§ PROBLEM DESCRIPTION
Going down the listing below, print exactly each line from the one with "health sector develops" up to and including the one with "- The activities", and skip the rest.
════
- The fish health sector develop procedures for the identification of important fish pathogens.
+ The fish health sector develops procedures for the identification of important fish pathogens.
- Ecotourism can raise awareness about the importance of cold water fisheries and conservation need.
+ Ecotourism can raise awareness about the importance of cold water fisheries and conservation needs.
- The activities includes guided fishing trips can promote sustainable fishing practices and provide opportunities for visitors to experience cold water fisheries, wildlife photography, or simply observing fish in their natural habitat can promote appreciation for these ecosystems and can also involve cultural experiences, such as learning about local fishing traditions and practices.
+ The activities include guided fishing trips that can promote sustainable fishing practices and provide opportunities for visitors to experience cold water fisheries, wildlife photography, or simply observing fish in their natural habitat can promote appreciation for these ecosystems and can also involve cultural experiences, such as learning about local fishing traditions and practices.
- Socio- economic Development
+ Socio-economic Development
════
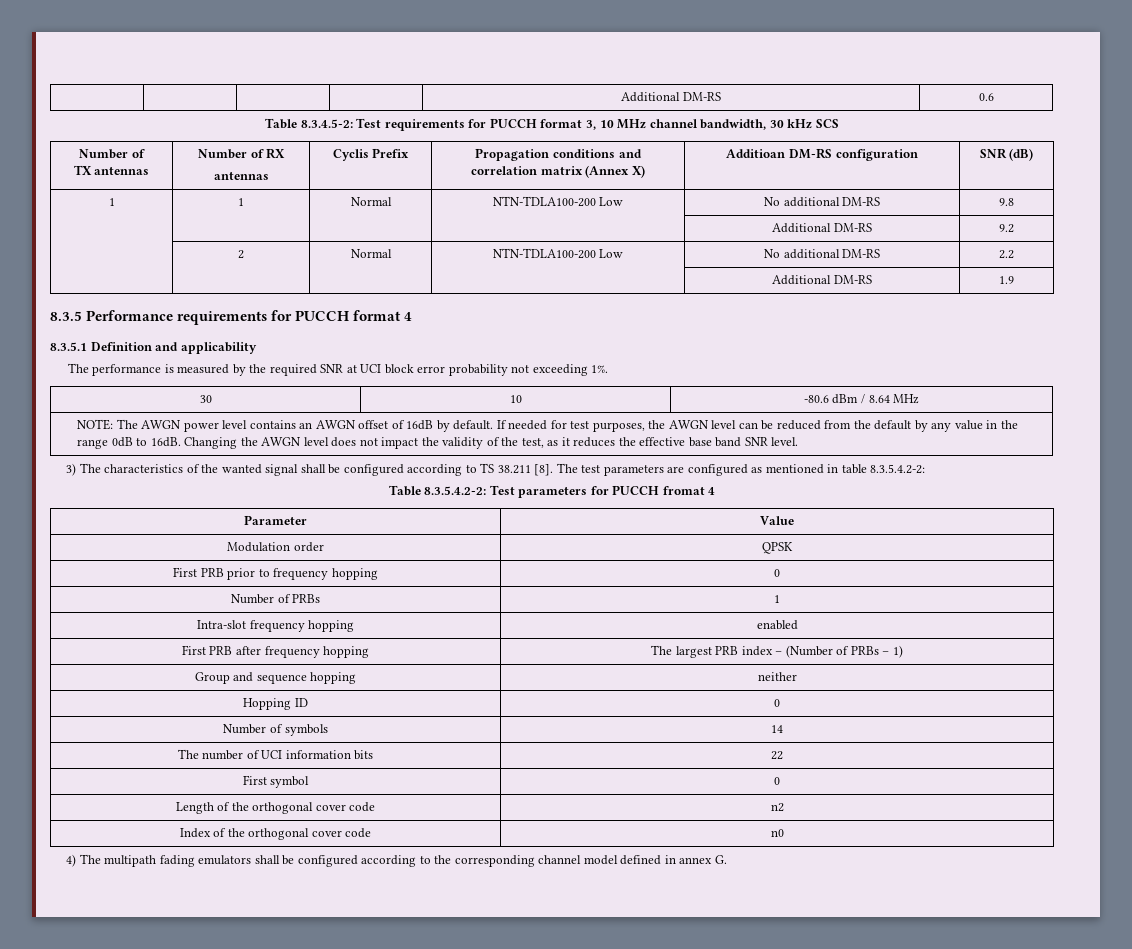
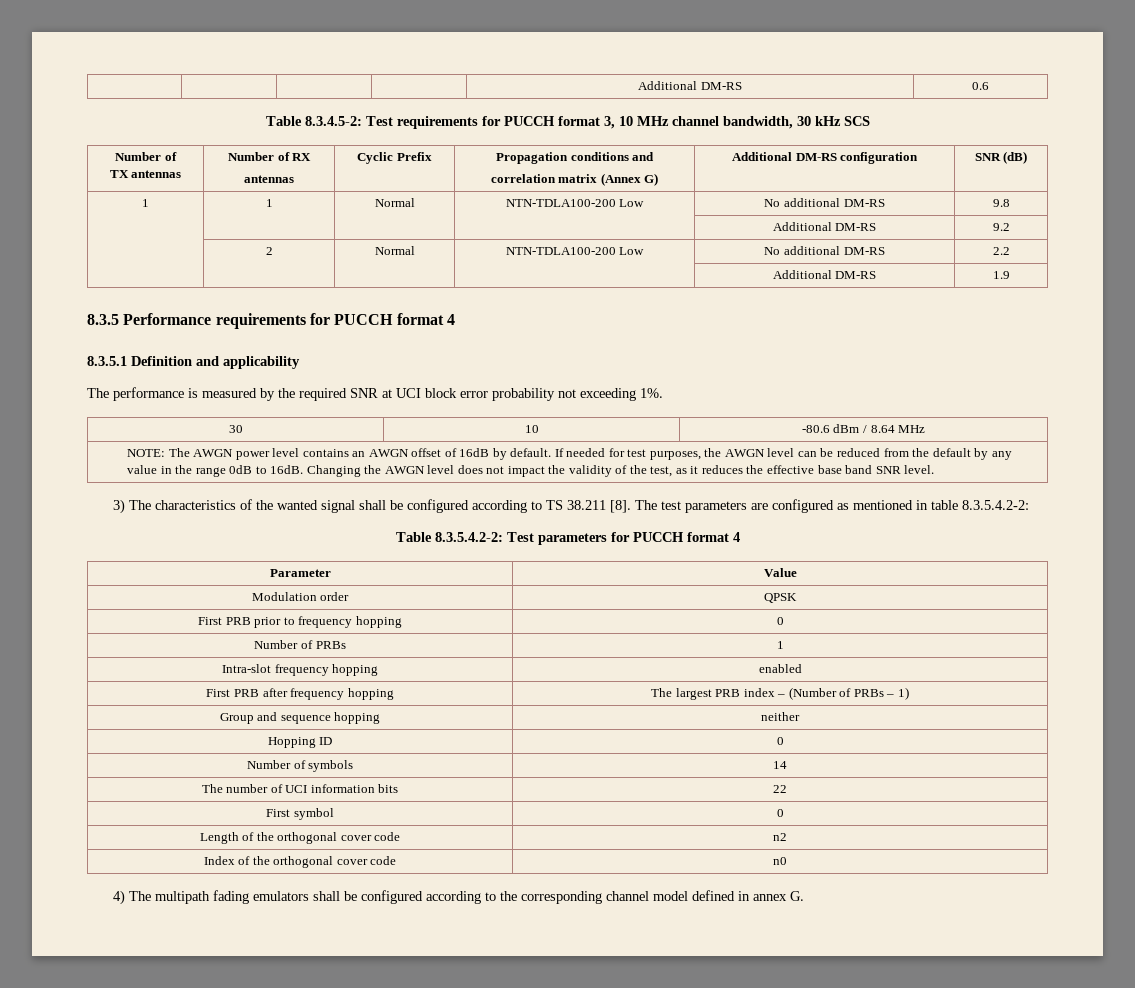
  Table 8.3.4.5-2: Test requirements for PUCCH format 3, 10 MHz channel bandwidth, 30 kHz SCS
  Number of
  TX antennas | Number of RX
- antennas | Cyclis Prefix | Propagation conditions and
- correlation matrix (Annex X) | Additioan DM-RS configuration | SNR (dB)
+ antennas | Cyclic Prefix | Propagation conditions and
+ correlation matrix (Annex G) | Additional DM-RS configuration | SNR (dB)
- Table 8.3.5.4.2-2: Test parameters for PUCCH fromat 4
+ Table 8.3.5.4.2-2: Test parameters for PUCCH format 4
════
§ WRITTEN SOLUTION
+ The fish health sector develops procedures for the identification of important fish pathogens.
- Ecotourism can raise awareness about the importance of cold water fisheries and conservation need.
+ Ecotourism can raise awareness about the importance of cold water fisheries and conservation needs.
- The activities includes guided fishing trips can promote sustainable fishing practices and provide opportunities for visitors to experience cold water fisheries, wildlife photography, or simply observing fish in their natural habitat can promote appreciation for these ecosystems and can also involve cultural experiences, such as learning about local fishing traditions and practices.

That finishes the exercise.